The first hint of trouble was this past Tuesday. The fire alarm folks had scheduled the final test for 6am. I go in with my helper, we fire up both lamps and get ready for the test. About ten minutes later, the lamp on #1 projector goes out. Huh. I try to relight it, no dice. The control lines were still hot, and the breaker for the supply was still on. I crawl under the floor to the power supply and it has a fault lamp lit, indicating a bad module (the main power module.) Oops, defective supply. No big deal, we only needed to have one to prove the fire cutoff works. So we do the test with the #2
It shut down, just as advertised. But it wouldn't relight after the alarm was reset!!
Geez!!! Out comes the Fluke..good control voltage to the supply but it wouldn't turn back on!! Now I'm getting a bit torqued. So we kill the breakers to it, I recheck everything, no dice. To heck with it, I gotta go back to change out #1 anyway.
On a whim, about an hour later, just before we left, we tried #2 again. It fired right up as if nothing was wrong!!
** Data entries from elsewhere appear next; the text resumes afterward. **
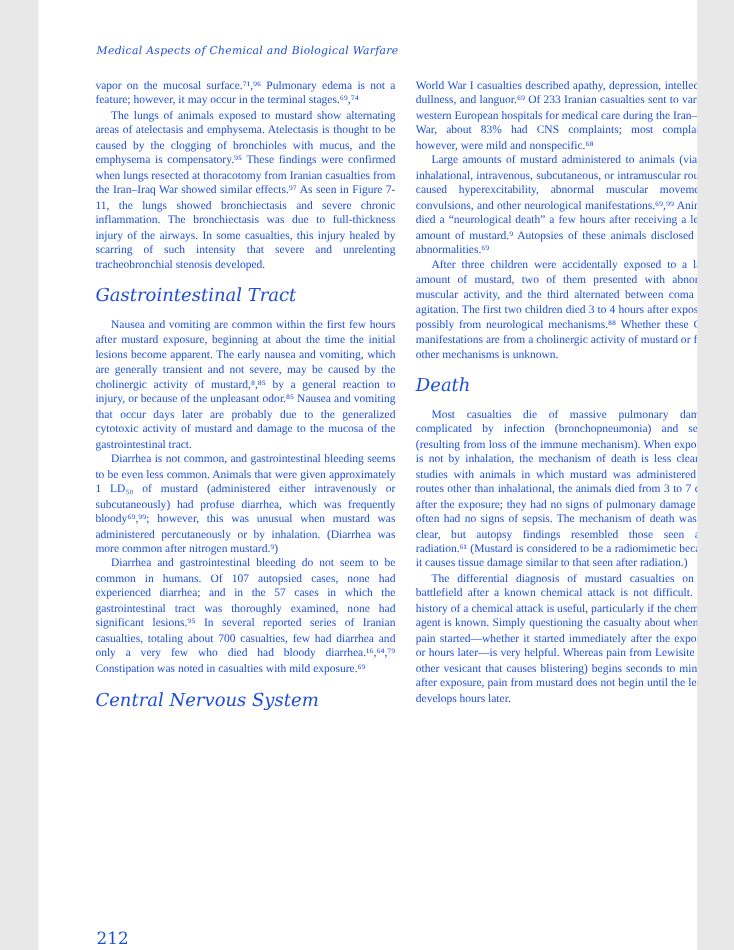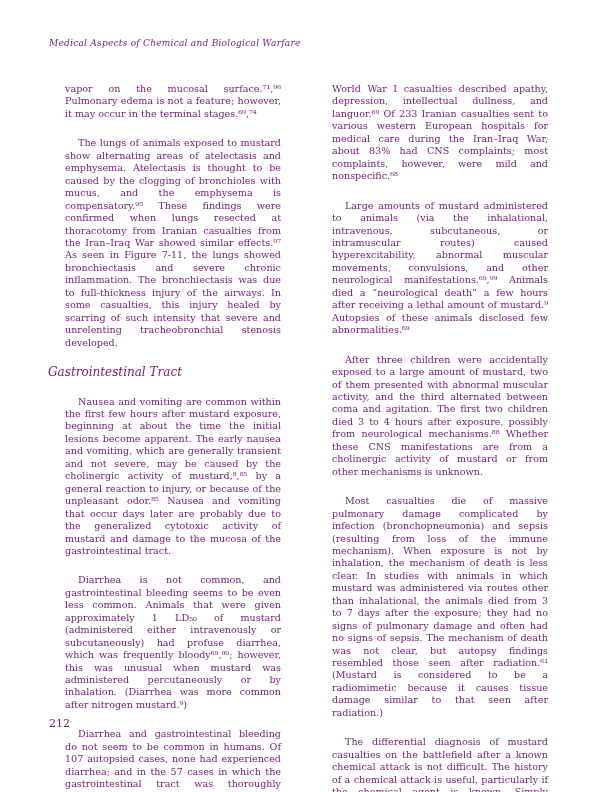--- a/index.html
+++ b/index.html
@@ -2,25 +2,25 @@
 <html><head>
 <meta charset="utf-8">
 <style>
   html, body {
     margin: 0;
     padding: 0;
     background: #e8e8e8;
   }
   .page {
     position: relative;
-    width: 612px;
+    width: 549px;
     height: 792px;
     margin: 0 auto;
     background: #ffffff;
-    color: #701a75;
+    color: #1d4ed8;
     font-family: "DejaVu Serif", "Liberation Serif", serif;
     overflow: hidden;
   }
   .running-header {
     position: absolute;
     left: 49px;
     top: 38px;
     font-style: italic;
     font-size: 9px;
     letter-spacing: 0.25px;
@@ -34,38 +34,39 @@
     display: flex;
     gap: 17px;
   }
   .column {
     width: 250px;
     font-size: 9.6px;
     line-height: 12.45px;
     text-align: justify;
   }
   .column p {
-    margin: 17px;
+    margin: 0;
+    font-family: Liberation Serif, serif;
   }
   .column p.indent {
     text-indent: 13px;
   }
   .section-heading {
     font-style: italic;
     font-weight: normal;
-    font-size: 12px;
+    font-size: 15px;
     line-height: 12.45px;
     margin: 12.45px 0;
     text-align: left;
   }
   .page-number {
     position: absolute;
     left: 49px;
-    top: 717px;
-    font-size: 11px;
+    top: 775px;
+    font-size: 14px;
   }
 </style>
 </head>
 <body>
 
 <div class="page">
 
   <div class="running-header">Medical Aspects of Chemical and Biological Warfare</div>
 
   <div class="columns">
@@ -77,20 +78,21 @@
       <p class="indent">Nausea and vomiting are common within the first few hours after mustard exposure, beginning at about the time the initial lesions become apparent. The early nausea and vomiting, which are generally transient and not severe, may be caused by the cholinergic activity of mustard,⁸,⁸⁵ by a general reaction to injury, or because of the unpleasant odor.⁸⁵ Nausea and vomiting that occur days later are probably due to the generalized cytotoxic activity of mustard and damage to the mucosa of the gastrointestinal tract.</p>
       <p class="indent">Diarrhea is not common, and gastrointestinal bleeding seems to be even less common. Animals that were given approximately 1 LD₅₀ of mustard (administered either intravenously or subcutaneously) had profuse diarrhea, which was frequently bloody⁶⁹,⁹⁹; however, this was unusual when mustard was administered percutaneously or by inhalation. (Diarrhea was more common after nitrogen mustard.⁹)</p>
       <p class="indent">Diarrhea and gastrointestinal bleeding do not seem to be common in humans. Of 107 autopsied cases, none had experienced diarrhea; and in the 57 cases in which the gastrointestinal tract was thoroughly examined, none had significant lesions.⁹⁵ In several reported series of Iranian casualties, totaling about 700 casualties, few had diarrhea and only a very few who died had bloody diarrhea.¹⁶,⁶⁴,⁷⁹ Constipation was noted in casualties with mild exposure.⁶⁹</p>
       <h3 class="section-heading">Central Nervous System</h3>
     </div>
 
     <div class="column">
       <p>World War I casualties described apathy, depression, intellectual dullness, and languor.⁶⁹ Of 233 Iranian casualties sent to various western European hospitals for medical care during the Iran–Iraq War, about 83% had CNS complaints; most complaints, however, were mild and nonspecific.⁶⁸</p>
       <p class="indent">Large amounts of mustard administered to animals (via the inhalational, intravenous, subcutaneous, or intramuscular routes) caused hyperexcitability, abnormal muscular movements, convulsions, and other neurological manifestations.⁶⁹,⁹⁹ Animals died a “neurological death” a few hours after receiving a lethal amount of mustard.⁹ Autopsies of these animals disclosed few abnormalities.⁶⁹</p>
       <p class="indent">After three children were accidentally exposed to a large amount of mustard, two of them presented with abnormal muscular activity, and the third alternated between coma and agitation. The first two children died 3 to 4 hours after exposure, possibly from neurological mechanisms.⁸⁸ Whether these CNS manifestations are from a cholinergic activity of mustard or from other mechanisms is unknown.</p>
+      <h3 class="section-heading">Death</h3>
       <p class="indent">Most casualties die of massive pulmonary damage complicated by infection (bronchopneumonia) and sepsis (resulting from loss of the immune mechanism). When exposure is not by inhalation, the mechanism of death is less clear. In studies with animals in which mustard was administered via routes other than inhalational, the animals died from 3 to 7 days after the exposure; they had no signs of pulmonary damage and often had no signs of sepsis. The mechanism of death was not clear, but autopsy findings resembled those seen after radiation.⁶¹ (Mustard is considered to be a radiomimetic because it causes tissue damage similar to that seen after radiation.)</p>
       <p class="indent">The differential diagnosis of mustard casualties on the battlefield after a known chemical attack is not difficult. The history of a chemical attack is useful, particularly if the chemical agent is known. Simply questioning the casualty about when the pain started—whether it started immediately after the exposure or hours later—is very helpful. Whereas pain from Lewisite (the other vesicant that causes blistering) begins seconds to minutes after exposure, pain from mustard does not begin until the lesion develops hours later.</p>
     </div>
 
   </div>
 
   <div class="page-number">212</div>
 
 </div>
Fast forward to today. We go back and replace the #1 supply with a new one. Fire it off, it works!! Yea! Let's let it cook for an hour and call it a day. At the hour, I tell my helper to shut the lamp off, to let it cool for ten minutes and then we'll turn it back on. He tells me it won't shut off!!
Sure enough, the only way to kill the lamp is to shut off the breaker!!
Out comes the Fluke again. Lamp control leads read as .02 volts OFF, 119.6 volts ON. All normal there. But the power supply's "GO" light stays on anyways. Disconnected the control leads, same result. Power supply says "GO" and lamp lights.
So now the factory (record so far 0-for-2) gets to send me another
Did I mention that these power supplies cost $3,800 EACH?
Did I also mention that they sent the first replacement Next Day Air? (52lbs and oversize.) From Omaha, Nebraska to Southern California?
Just glad I'm not paying the bill for all that freight.
The saga will continue.........
edited smiley code
[This message has been edited by mxslick (edited 11-17-2006).]